Keywords– dynamical systems, system identification, machine learning, artificial intelligence, sparse regression

††∗ Corresponding author ([email protected]).

1 Introduction

The ability to derive governing equations and physical principles has been a hallmark feature of scientific discovery and technological progress throughout human history. Even before the scientific revolution, the Ptolemaic doctrine of the perfect circle [1, 2] provided a principled decomposition of planetary motion into a hierarchy of circles, i.e. a bona fide theory for planetary motion. The scientific revolution and the resulting development of calculus provided the mathematical framework and language to precisely describe scientific principles, including gravitation, fluid dynamics, electromagnetism, quantum mechanics, etc. With advances in data science over the past few decades, principled methods are emerging for such scientific discovery from time-series measurements alone. Indeed, across the engineering, physical and biological sciences, significant advances in sensor and measurement technologies have afforded unprecedented new opportunities for scientific exploration. Despite its rapid advancements and wide-spread deployment, machine learning (ML) and artificial intelligence (AI) algorithms for scientific discovery face significant challenges and limitations, including noisy and corrupt data, latent variables, multiscale physics, and the tendency for overfitting. In this manuscript, we revisit one of the classic problems of physics considered by Galileo and Newton, that of falling objects and gravitation. We demonstrate that a sparse regression framework is well-suited for physics discovery, while highlighting both the need for principled methods to extract parsimonious physics models and the challenges associated with the naive application of ML/AI techniques. Even this simplest of physical examples demonstrates critical principles that must be considered in order to make data-driven discovery viable across the sciences.

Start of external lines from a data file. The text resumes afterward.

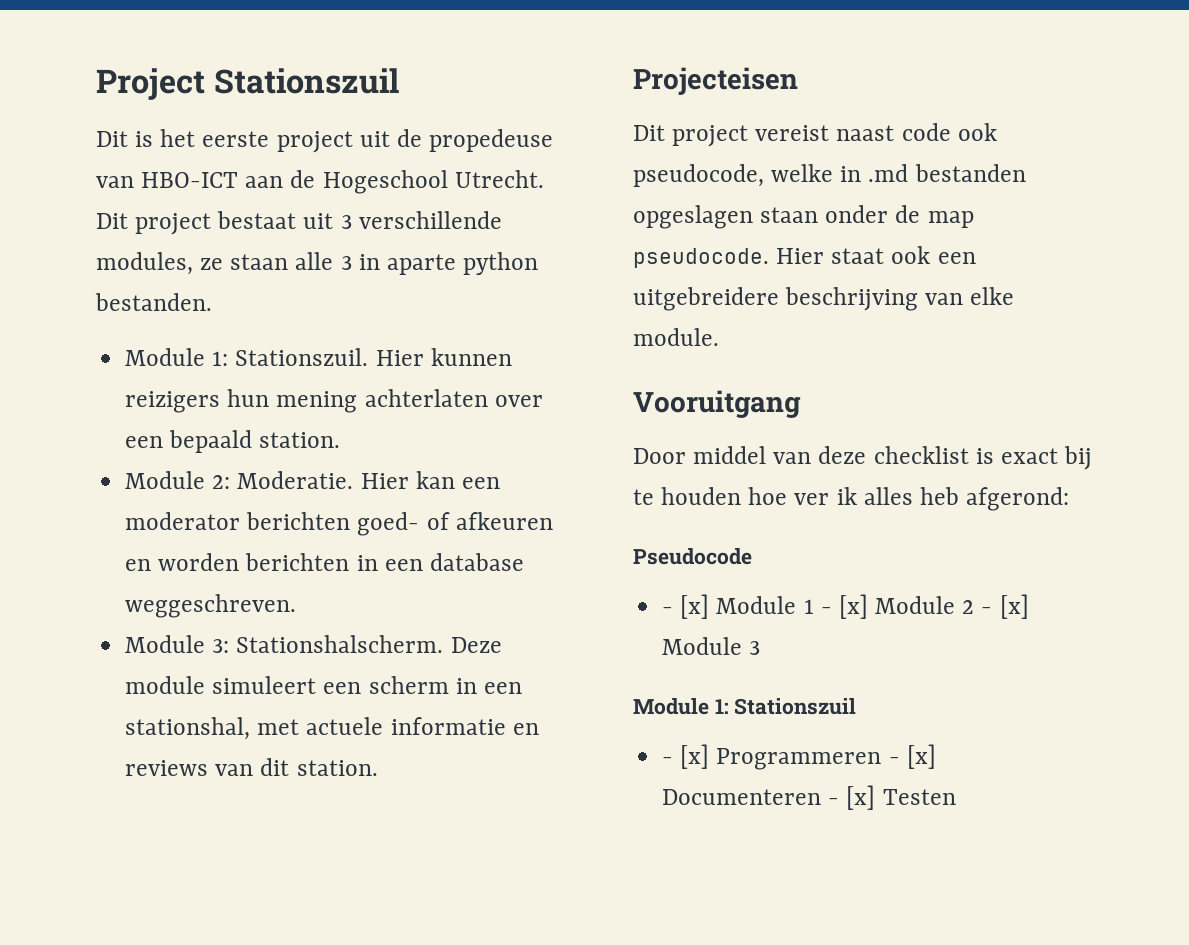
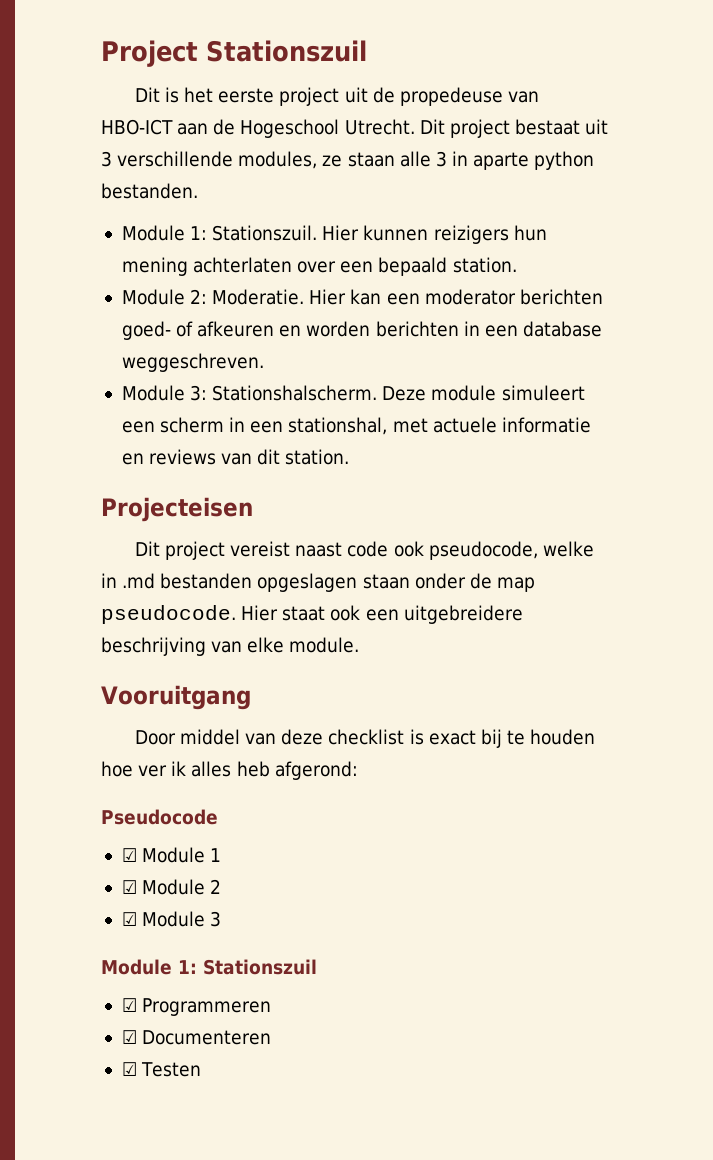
[662,594,710,619] - [x] -> [121,848,137,862] ☑
[820,594,868,619] - [x] -> [121,880,137,894] // ☑
[981,594,1029,619] - [x] -> [121,912,137,926] // ☑
[662,744,710,769] - [x] -> [121,998,137,1012] ☑
[888,744,936,769] - [x] -> [121,1030,137,1044] // ☑
[828,785,876,810] - [x] -> [121,1062,137,1076] // ☑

Measurements have long provided the basis for the discovery of governing equations. Through empirical observations of planetary motion, the Ptolemaic theory of motion was developed [1, 2]. This was followed by Kepler’s laws of planetary motion and the elliptical courses of planets in a heliocentric coordinate system [3]. By hand calculation, he was able to regress Brahe’s state-of-the-art data on planetary motion to the minimally parametrized elliptical orbits which described planetary orbits with a terseness the Ptolemaic system had never managed to achieve. Such models led to the development of Newton’s ${\bf F}=m{\bf a}$ [4], which provided a universal, generalizable, interpretable, and succinct description of physical dynamics. Parsimonious models are critical in the philosophy of Occam’s razor: the simplest set of explanatory variables is often the best [5, 6, 7, 8]. It is through such models that many technological and scientific advancements have been made or envisioned.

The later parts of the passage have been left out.